#!/usr/bin/env bash
set -euo pipefail

# One-time helper to force-clear stored allow_localhost_bypass=false via REST API.
# Env vars:
# - BASE_URL (default http://localhost:5001)
# - STARTUP_ADMIN_EMAIL (default admin@localhost)
# - STARTUP_ADMIN_PASSWORD (default password1)

BASE_URL="${BASE_URL:-http://localhost:5001}"
EMAIL="${STARTUP_ADMIN_EMAIL:-admin@localhost}"
PASSWORD="${STARTUP_ADMIN_PASSWORD:-password1}"

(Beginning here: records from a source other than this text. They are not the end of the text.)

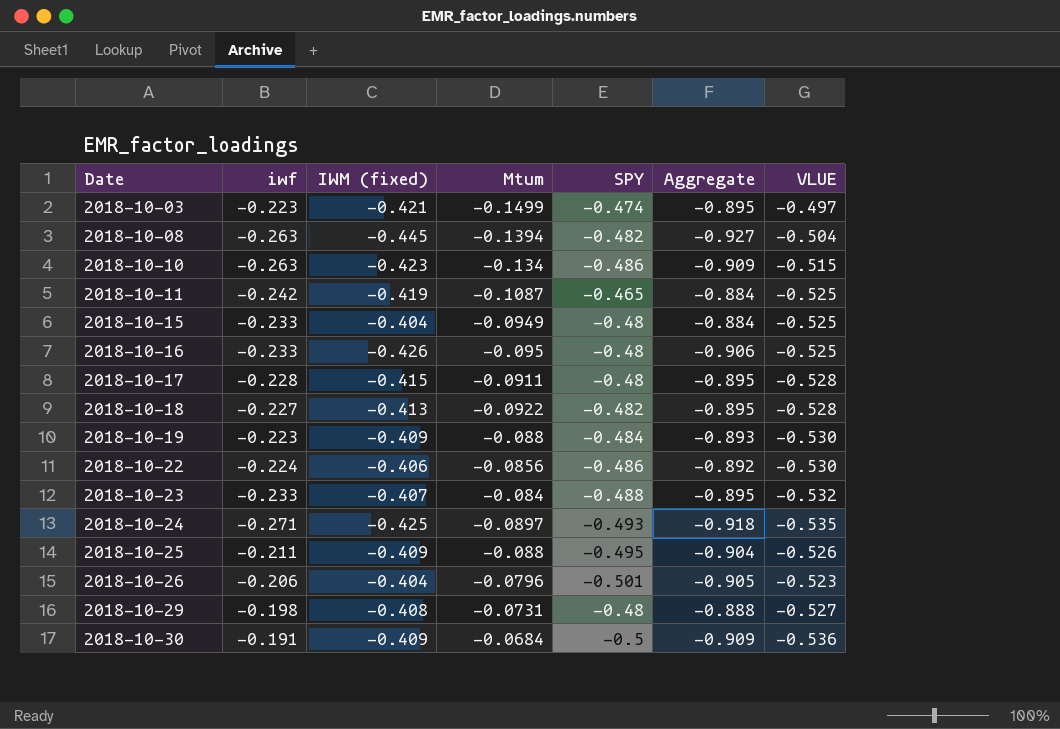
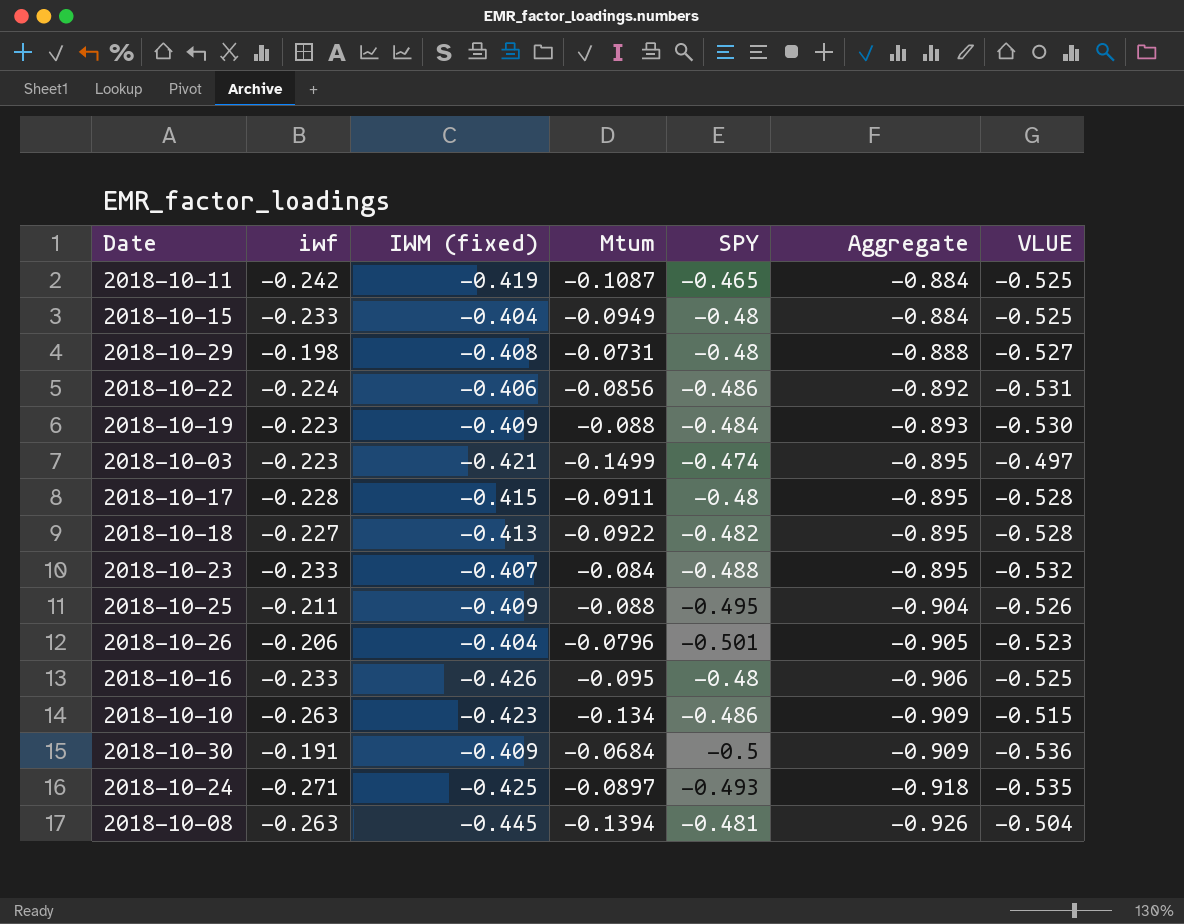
row order: Date ascending -> Aggregate descending
2018-10-22 | VLUE: -0.530 -> -0.531
2018-10-08 | SPY: -0.482 -> -0.481
2018-10-08 | Aggregate: -0.927 -> -0.926

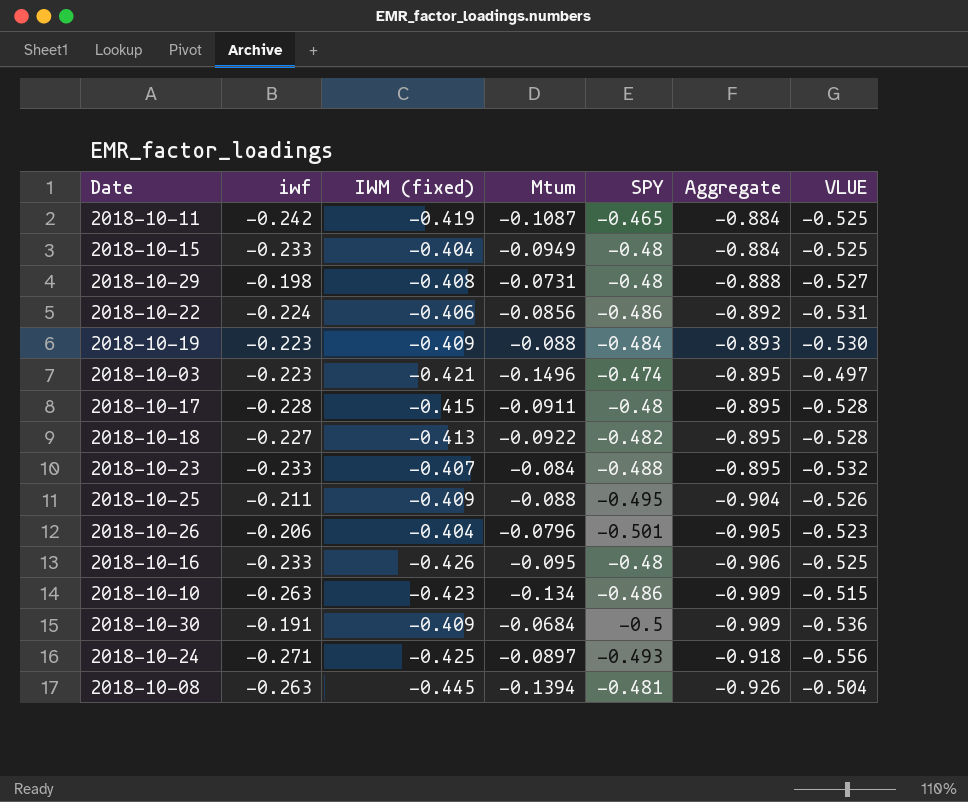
2018-10-03 | Mtum: -0.1499 -> -0.1496
2018-10-24 | VLUE: -0.535 -> -0.556

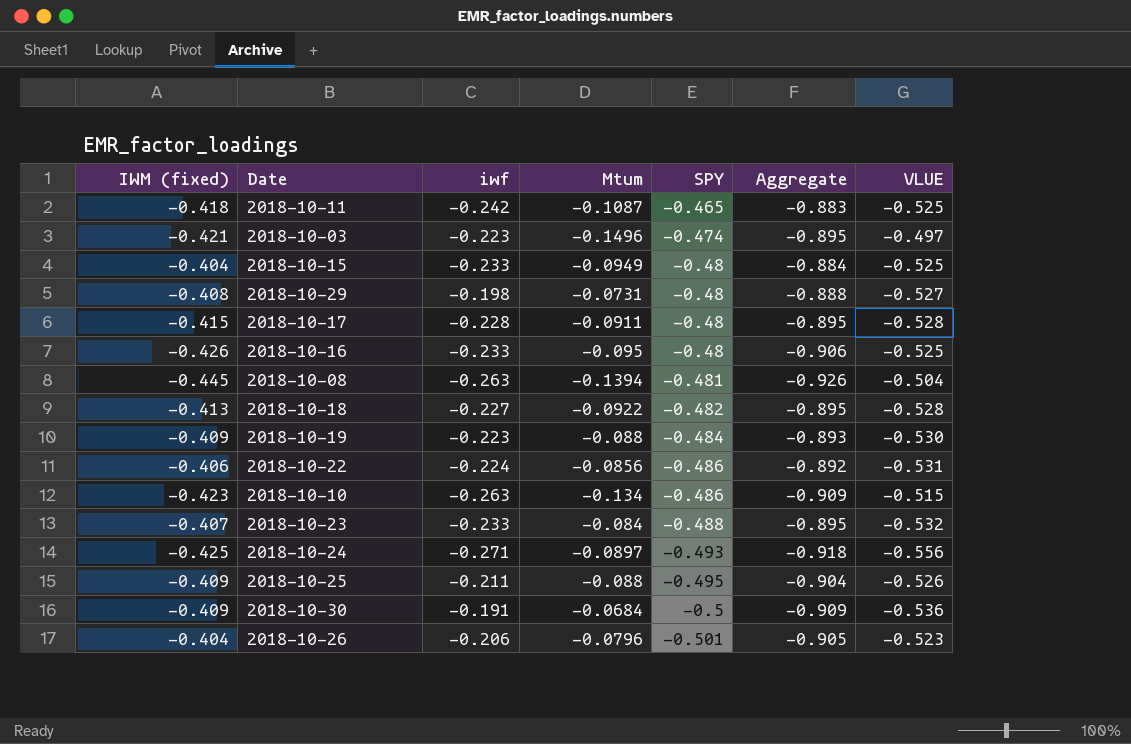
row order: Aggregate descending -> SPY descending
column IWM (fixed) | position: 3 -> 1
2018-10-11 | IWM (fixed): -0.419 -> -0.418
2018-10-11 | Aggregate: -0.884 -> -0.883

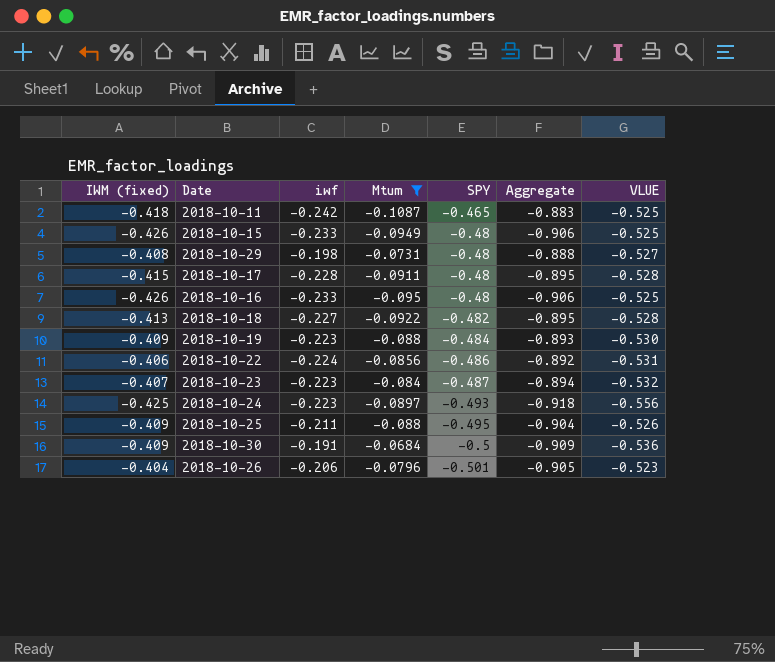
filter: none -> Mtum >= -0.1087
2018-10-15 | IWM (fixed): -0.404 -> -0.426
2018-10-15 | Aggregate: -0.884 -> -0.906
2018-10-23 | iwf: -0.233 -> -0.223
2018-10-23 | SPY: -0.488 -> -0.487
2018-10-23 | Aggregate: -0.895 -> -0.894
2018-10-24 | iwf: -0.271 -> -0.223

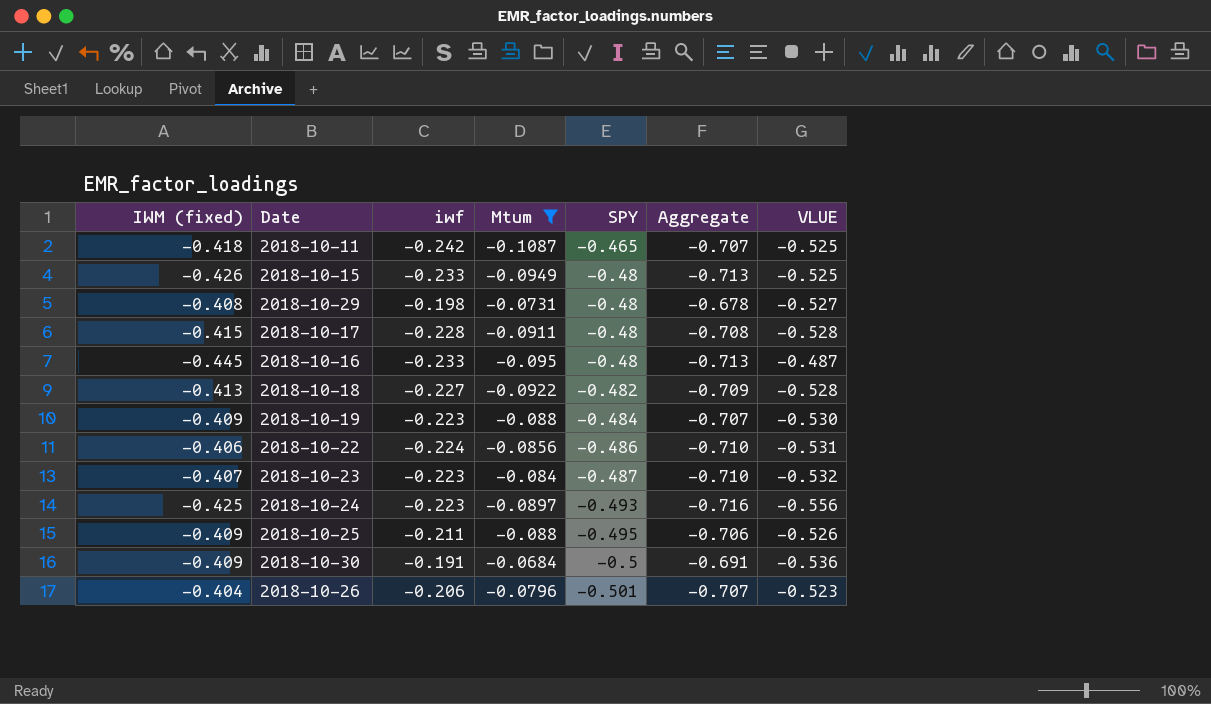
column Aggregate | formula: [IWM (fixed)] + [SPY] -> [iwf] + [SPY]
2018-10-16 | IWM (fixed): -0.426 -> -0.445
2018-10-16 | VLUE: -0.525 -> -0.487

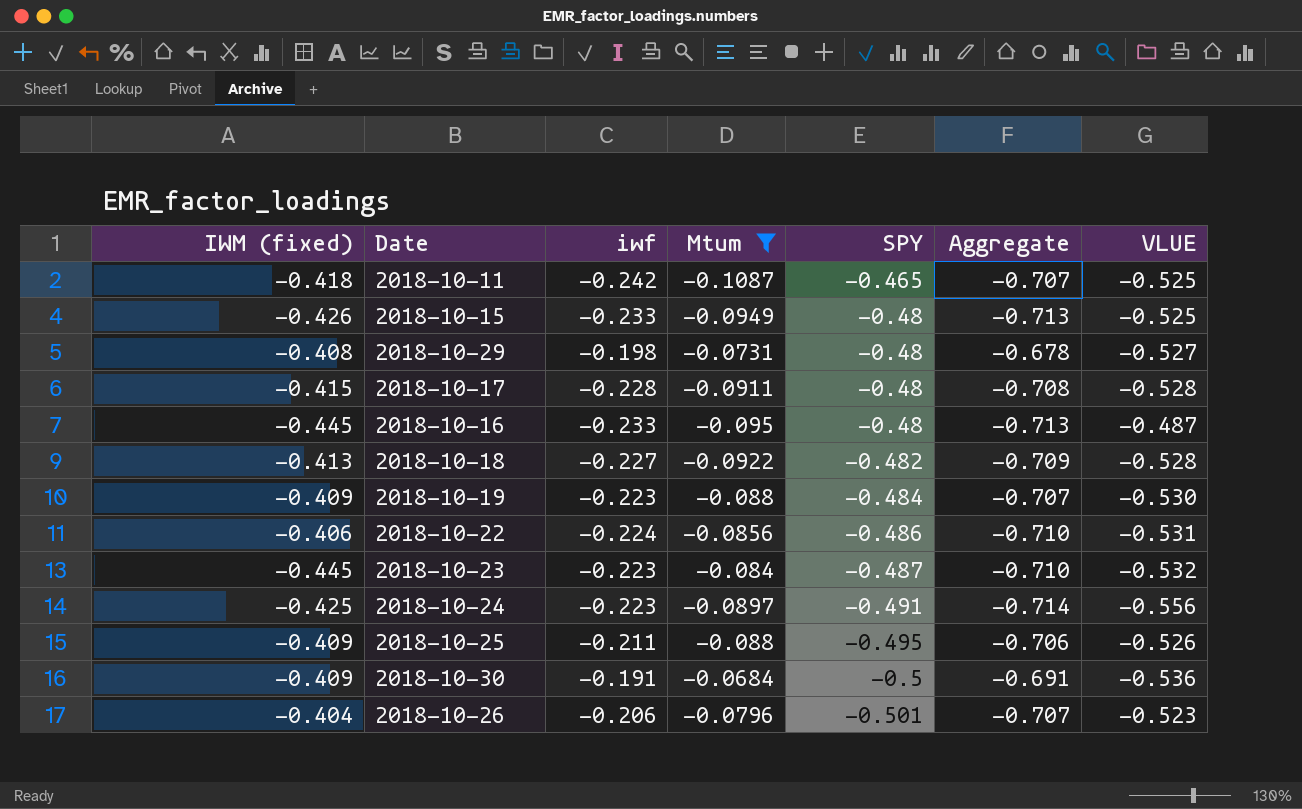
2018-10-23 | IWM (fixed): -0.407 -> -0.445
2018-10-24 | SPY: -0.493 -> -0.491
2018-10-24 | Aggregate: -0.716 -> -0.714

echo "[1/3] Logging in to $BASE_URL ..."
COOKIE_JAR="$(mktemp)"
trap 'rm -f "$COOKIE_JAR"' EXIT
curl -sfS -c "$COOKIE_JAR" -H 'Content-Type: application/json' \
  -d "{\"email\":\"$EMAIL\",\"password\":\"$PASSWORD\"}" \
  "$BASE_URL/platform/authorization" > /dev/null

echo "[2/3] Forcing allow_localhost_bypass=false ..."
curl -sfS -b "$COOKIE_JAR" -H 'Content-Type: application/json' -X PUT \
  -d '{"allow_localhost_bypass": false}' \
  "$BASE_URL/platform/security/settings" > /dev/null

echo "[3/3] Done. Stored allow_localhost_bypass is now false."